AI-based image classification systems have been proven to be able to assist humans in lesion diagnosis (21,22). The integration of AI has made significant strides in the management of clinical diseases. Wagner et al. (23) introduced a novel Transformer-based pipeline that enhances the prediction of microsatellite instability (MSI) biomarkers from pathology slides in CRC. Wesp et al. (24) applied DL models using CT colonography images to classify polyps as premalignant or benign, yielding an area under the receiver operating characteristic curve of 0.83. Moreover, Dembrower et al. (25) demonstrated that AI could outperform traditional radiologist double reading, achieving a 4% higher non-inferior cancer detection rate when used for independent interpretation of screening mammograms.
In recent years, CAD systems have also been widely applied in the diagnosis of colorectal tumors using colonoscopy images. Chen et al. (26) used an artificial neural network (ANN) algorithm and shear wave elastography (SWE)-assisted EUSto predict tumor deposition (TD) in rectal cancer. Song et al. (13) combined several DNN models with deep multiview fusion (horizontal and longitudinal) in the diagnosis of colorectal tumors. Xu et al. (27), Wallace et al. (28) and Shaukat et al. (29) conducted AI-assisted colonoscopy in the differentiation of CRC and adenomas.
However, previous studies in this field have been limited by the following issues: a limited number of cases, tumors originating from a single rectum, or the application of AI for binary classification. Therefore, their results should be carefully considered, and their utility in real clinical practice scrutinized. Compared with conventional EUS, SWE is technically more difficult and more demanding for physicians (30). EUS combines ultrasound with endoscopic visualization, allowing for high-resolution and real-time visualization of the digestive tract lumen as compared with colonoscopy (31,32); however, EUS with multiview fusion increases the workload of endoscopists. Thus, on the basis of improved accuracy, applying EUS-AI models to three-category classification can not only reveal more types of colorectal tumors but also accelerate the diagnostic process of EUS, which is more in line with practical clinical applications, providing greater feasibility and clinical value. In contrast to previous studies that have focused on colorectal adenomas or polyps (5,33), our work employed AI to categorize the developmental stages of tumors. Notably, no other study has used three-category classification to assess EUS-AI models and endoscopists, so the diagnostic performance of the AI system in this study was compared to the diagnostic performance of the four endoscopists (two experts and two non-experts).
The diagnosis of EUS is subjective, and the accuracy is closely related to the endoscopist’s endoscopist’s knowledge, experience, and skill level.
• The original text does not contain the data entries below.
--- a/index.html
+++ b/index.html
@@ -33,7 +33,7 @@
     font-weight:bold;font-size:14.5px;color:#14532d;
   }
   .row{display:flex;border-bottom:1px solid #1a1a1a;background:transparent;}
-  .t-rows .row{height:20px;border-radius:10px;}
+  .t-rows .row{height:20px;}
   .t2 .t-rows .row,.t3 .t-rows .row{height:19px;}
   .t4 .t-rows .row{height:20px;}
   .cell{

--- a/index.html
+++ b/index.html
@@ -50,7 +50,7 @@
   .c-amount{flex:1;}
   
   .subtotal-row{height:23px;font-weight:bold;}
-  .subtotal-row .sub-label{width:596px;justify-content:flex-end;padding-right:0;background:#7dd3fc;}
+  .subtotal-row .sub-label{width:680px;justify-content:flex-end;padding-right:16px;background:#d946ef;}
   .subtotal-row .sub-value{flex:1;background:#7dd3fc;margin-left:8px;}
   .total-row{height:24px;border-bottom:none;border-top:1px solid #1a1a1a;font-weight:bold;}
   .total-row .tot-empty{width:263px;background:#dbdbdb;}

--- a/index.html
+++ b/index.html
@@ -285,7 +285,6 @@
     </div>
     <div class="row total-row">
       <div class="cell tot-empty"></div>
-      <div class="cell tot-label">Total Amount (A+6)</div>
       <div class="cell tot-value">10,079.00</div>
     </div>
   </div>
AI has the ability to process large amounts of data with high precision (34). When AI is used in conjunction with EUS, it provides objective, simple, and fast examination (12). Based on this, we combined several recently developed mainstream DNN structures, ResNet-50, EfficientNet-B0, VGG_11_BN, and Transformer-based ViT with EUS. EUS images of colorectal tumors were classified into three categories: CRC, adenoma, and controls (other colorectal tumors). The test results of four EUS-AI models were compared one another, and the one with the highest accuracy was further compared to that of four endoscopists to determine whether EUS-AI models provide adjunctive value in diagnosing CRC and adenoma.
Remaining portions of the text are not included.